Vingt ans après le lancement d’"Enquête exclusive", Bernard de la Villardière s’apprête à souffler les bougies de l’un des plus anciens magazines de reportages de M6. L’émission diffusée ce dimanche soir propose un numéro consacré au nouvel équipement des armées, notamment celui de l’Ukraine. À cette occasion, l’animateur s’est confié au "Figaro", revenant sur deux décennies de journalisme de terrain tout en donnant son avis sur le paysage audiovisuel actuel.
Interrogé sur la longévité exceptionnelle de son programme, Bernard de la Villardière revendique son ton, souvent moqué : "Les critiques ne m’ont pas vraiment touché. C’est la rançon de la gloire". Et s’il avoue songer à la retraite (pas avant deux ans cependant), il reste avant tout un observateur engagé du monde médiatique.
Récemment nommé directeur général adjoint de l'ESJ Paris, l’animateur rejoint une école désormais détenue par plusieurs géants des médias français – Banijay, LVMH, Bolloré, Dassault… – et pilotée par une équipe à forte coloration conservatrice, où figurent notamment Sonia Mabrouk, Jérôme Béglé et François d’Orcival. La nomination de cette nouvelle direction, actée fin 2024, a suscité de vifs débats sur la politisation du journalisme.
Interrogé sur ses chaînes d'information en continu favorites, le journaliste cite pêle-mêle "LCI, BFM TV et CNews", qu’il décrit comme "complémentaires". "LCI pour l’international, BFM pour la politique et CNews pour les thèmes d’aujourd’hui : l’insécurité, l’islamisme, l’immigration, des sujets pas forcément traités ailleurs", détaille-t-il.

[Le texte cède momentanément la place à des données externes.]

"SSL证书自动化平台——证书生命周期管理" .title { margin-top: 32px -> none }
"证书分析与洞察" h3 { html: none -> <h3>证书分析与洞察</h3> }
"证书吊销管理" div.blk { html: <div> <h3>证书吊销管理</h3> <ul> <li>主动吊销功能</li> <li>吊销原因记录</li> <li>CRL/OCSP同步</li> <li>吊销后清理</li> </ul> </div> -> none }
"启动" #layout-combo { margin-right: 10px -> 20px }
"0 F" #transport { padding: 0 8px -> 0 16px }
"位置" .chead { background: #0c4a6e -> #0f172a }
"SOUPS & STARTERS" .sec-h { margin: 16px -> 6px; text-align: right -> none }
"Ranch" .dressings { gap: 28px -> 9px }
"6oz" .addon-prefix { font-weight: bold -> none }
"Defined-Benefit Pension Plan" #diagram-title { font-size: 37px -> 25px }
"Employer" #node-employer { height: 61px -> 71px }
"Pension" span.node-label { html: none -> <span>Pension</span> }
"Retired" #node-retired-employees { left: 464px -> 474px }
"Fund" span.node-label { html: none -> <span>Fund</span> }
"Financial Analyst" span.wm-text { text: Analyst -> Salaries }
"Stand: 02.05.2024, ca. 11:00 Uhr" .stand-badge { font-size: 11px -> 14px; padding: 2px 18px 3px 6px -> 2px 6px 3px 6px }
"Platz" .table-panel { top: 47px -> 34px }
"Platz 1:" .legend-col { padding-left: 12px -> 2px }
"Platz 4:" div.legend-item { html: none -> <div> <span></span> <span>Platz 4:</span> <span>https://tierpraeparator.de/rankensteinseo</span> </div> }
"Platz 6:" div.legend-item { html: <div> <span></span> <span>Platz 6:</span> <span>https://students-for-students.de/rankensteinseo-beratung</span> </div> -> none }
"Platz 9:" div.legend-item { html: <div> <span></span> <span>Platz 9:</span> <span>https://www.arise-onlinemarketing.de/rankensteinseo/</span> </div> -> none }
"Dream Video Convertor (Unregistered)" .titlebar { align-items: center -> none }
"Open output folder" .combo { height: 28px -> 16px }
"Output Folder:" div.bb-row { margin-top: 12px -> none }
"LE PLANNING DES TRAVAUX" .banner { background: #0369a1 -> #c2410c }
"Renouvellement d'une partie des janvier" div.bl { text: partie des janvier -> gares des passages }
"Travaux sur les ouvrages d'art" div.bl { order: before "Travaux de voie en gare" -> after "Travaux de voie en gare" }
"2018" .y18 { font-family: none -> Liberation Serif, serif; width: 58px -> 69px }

Face à ceux qui qualifient CNews de "chaîne d’opinion", il répond : "Non, pas plus qu’une autre. À ce moment-là, France Inter est aussi une radio d’opinion. On essaie de discréditer une chaîne qui a trouvé sa place dans le paysage audiovisuel français en devenant la première chaîne info de France."
Une déclaration qui intervient alors que Delphine Ernotte-Cunci, présidente de France Télévisions, mène un bras de fer avec la chaîne du groupe Bolloré. Dans une interview au "Monde", elle dénonçait récemment une "violence verbale" et une "campagne de dénigrement systématique" menée contre l’audiovisuel public par CNews et Europe 1. "La galaxie Bolloré veut la peau du service public", affirmait-elle, allant jusqu’à qualifier la chaîne d’"extrême droite".
Pour Harry Roselmack, présentateur de "Sept à Huit" sur TF1, la ligne éditoriale du canal 16 de la TNT est assumée : "Oui, CNews est une chaîne d’opinion, mais elle ne s’en cache pas. Ce n’est pas un problème, tant que c’est transparent." Même constat pour Benjamin Duhamel, fraîchement arrivé sur France Inter, qui distingue "le travail d’un intervieweur de CNews de celui d’un journaliste de BFM ou du service public". Des propos qui lui ont valu une réplique immédiate de Pascal Praud sur Europe 1 : "Nous témoignons de la réalité, et les autres ne veulent pas le faire. Ce combat culturel, il est essentiel."